Six femmes pour l’assassin fut longtemps une sorte d’Arlésienne de l’édition DVD française. Déjà sorti dans plusieurs autres pays, il était particulièrement attendu par ceux qui en ont fait un film-culte, à défaut d’une expression plus appropriée et moins passe-partout. Cette lacune, Studio Canal vient de la combler en proposant un DVD Blu-ray dans le cadre d’une nouvelle collection, « Make My Day ! », dirigée par le critique de cinéma Jean-Baptiste Thoret.

On peut dire que le film de Mario Bava présente la paradoxale qualité de s’inscrire dans un mouvement historique du cinéma, ouvrant la voie d’un devenir de la production transalpine, tout en irradiant de la qualité singulière d’un chef-d’œuvre qui ne saurait être réduit à aucune catégorie sinon celle de la vision farouche d’un artiste solitaire ne parvenant à s’exprimer qu’au cœur d’un système artisanal. Celui de ce cinéma populaire et post-hollywoodien composé des thrillers et bandes d’épouvante produits en Italie au début des années 1960.

Ancien directeur de la photographie, génial bricoleur d’effets spéciaux, Bava réalise le film en 1964, après avoir rendu pos­sible l’existence d’un cinéma ­gothique italien grâce au succès du Masque du démon, en 1960, et, surtout, du Corps et le fouet, rêverie nécrophile et sadomasochiste réalisée en 1963. Production franco-germano-italienne, Six femmes pour l’assassin s’inspire, à première vue, pour ce goût des meurtres violents et des atmosphères macabres, tout autant du Psychose, d’Alfred Hitchcock que des pataudes bandes poli­cières d’outre-Rhin de l’époque, les fameux Krimis, qui rencontraient un certain succès dans les salles de quartier.

Rituel morbide

Le cinéaste va pourtant s’émanciper de cette généalogie par plusieurs moyens. D’abord un usage de la couleur particulier, volontiers irréaliste et envoûtant, qui donne à celle-ci un rôle central, structurant. Bava inverse avec génie la proposition de Godard qui, parlant de la violence dans Week-end, avait dit : « Ce n’est pas du sang, c’est du rouge. » Dans le film de Bava, le rouge est véritablement du sang, celui de l’œuvre elle-même et de l’univers qu’elle engendre sous nos yeux. Le rouge y est le sang d’une image devenue matière vivante, entité organique soumise à la corruption et au pourrissement. Une des nombreuses victimes de l’assassin sans visage est, exemplairement, égorgée au rasoir dans une baignoire, le sang envahit le plan, brouillant l’eau et effaçant un visage aux yeux écarquillés de stupeur.

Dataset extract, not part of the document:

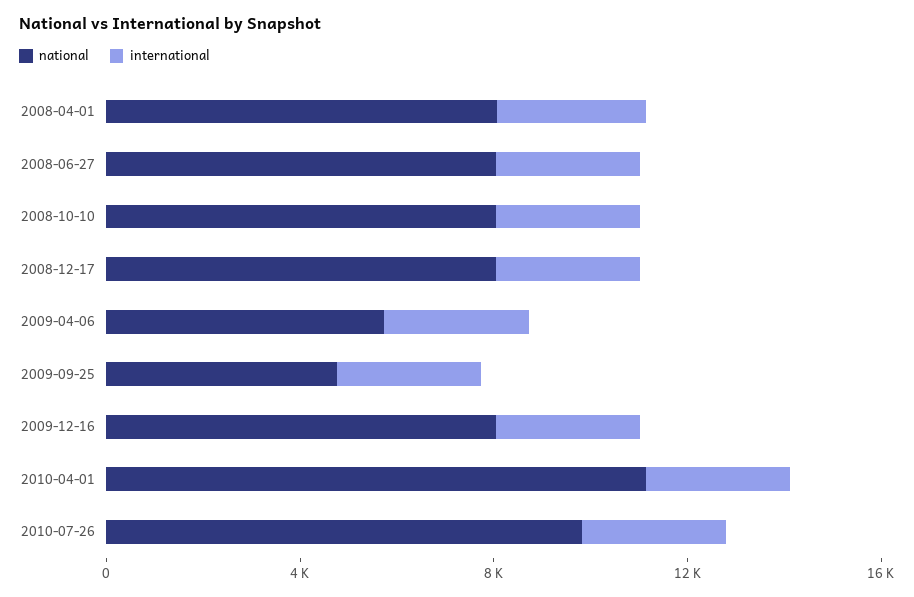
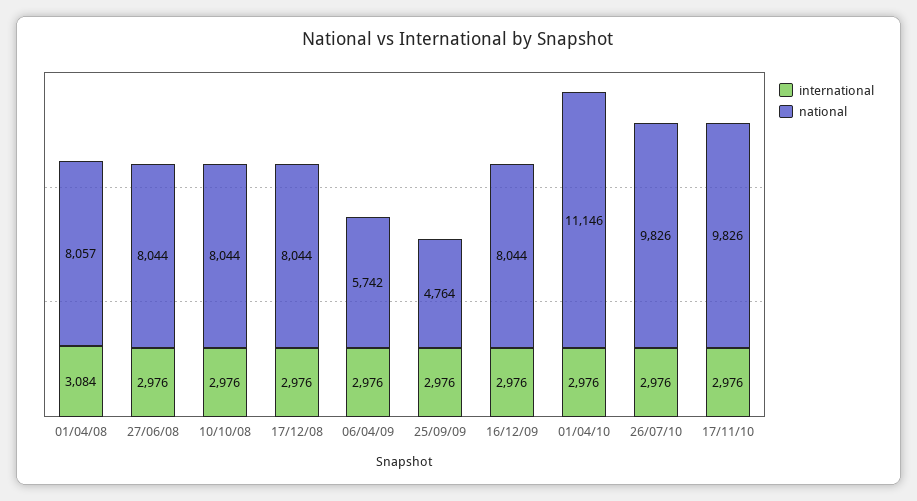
international, 17/11/10: none -> 2976
national, 17/11/10: none -> 9826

Six jeunes femmes, toutes liées à une maison de couture romaine, sont cruellement assassinées par un mystérieux tueur. L’enquête policière met à nu la turpitude de tout un petit monde qui gravitait autour de l’endroit, sans parvenir à démasquer le meurtrier. Un journal intime semble être au cœur du mystère. En insistant davantage sur la mise en scène des meurtres, le film de Bava allait ouvrir la voie à un type particulier de thriller (le fameux giallo) qui allait véritablement éclore quelques années plus tard.

Le film fut le précoce précurseur d’un genre tout entier concentré sur une mise en scène de la peur

D’une certaine façon, le film fut le précoce précurseur d’un genre tout entier concentré sur une mise en scène de la peur. Le récit débute par un générique mêlant les protagonistes du film aux mannequins d’osier et de plastiques meublant leur univers. La silhouette humaine y est vouée à un devenir inanimé, et les poupées menacent de prendre vie comme dans un conte d’Hoffmann. Les six femmes assassinées sont soumises à la brutalité d’une pure et abstraite puissance de mort, renvoyant méthodiquement chacune d’entre elles au néant.

Six femmes pour l’assassin ne se distingue pas seulement par une brutalité inhabituelle en son temps, par l’attention toute particulière portée aux meurtres violents (strangulation, égorgement, défiguration par brûlure) et à leur rituel morbide (tueur masqué vêtu de noir, assassinat à l’aide d’une arme médiévale ou à l’arme blanche), au détriment de l’enquête policière et d’une causalité réductible à la seule avidité ­humaine. Il déploie le motif ­hitchcockien du corpse disposal (disposer d’un cadavre) qu’il transforme en forme centrale, en dispositif pur. Les corps sans vie sont traînés, tirés, cachés, déplacés par le meurtrier qui s’active dans une sinistre manutention macabre. L’humain est renvoyé à sa stricte condition d’objet, à son destin.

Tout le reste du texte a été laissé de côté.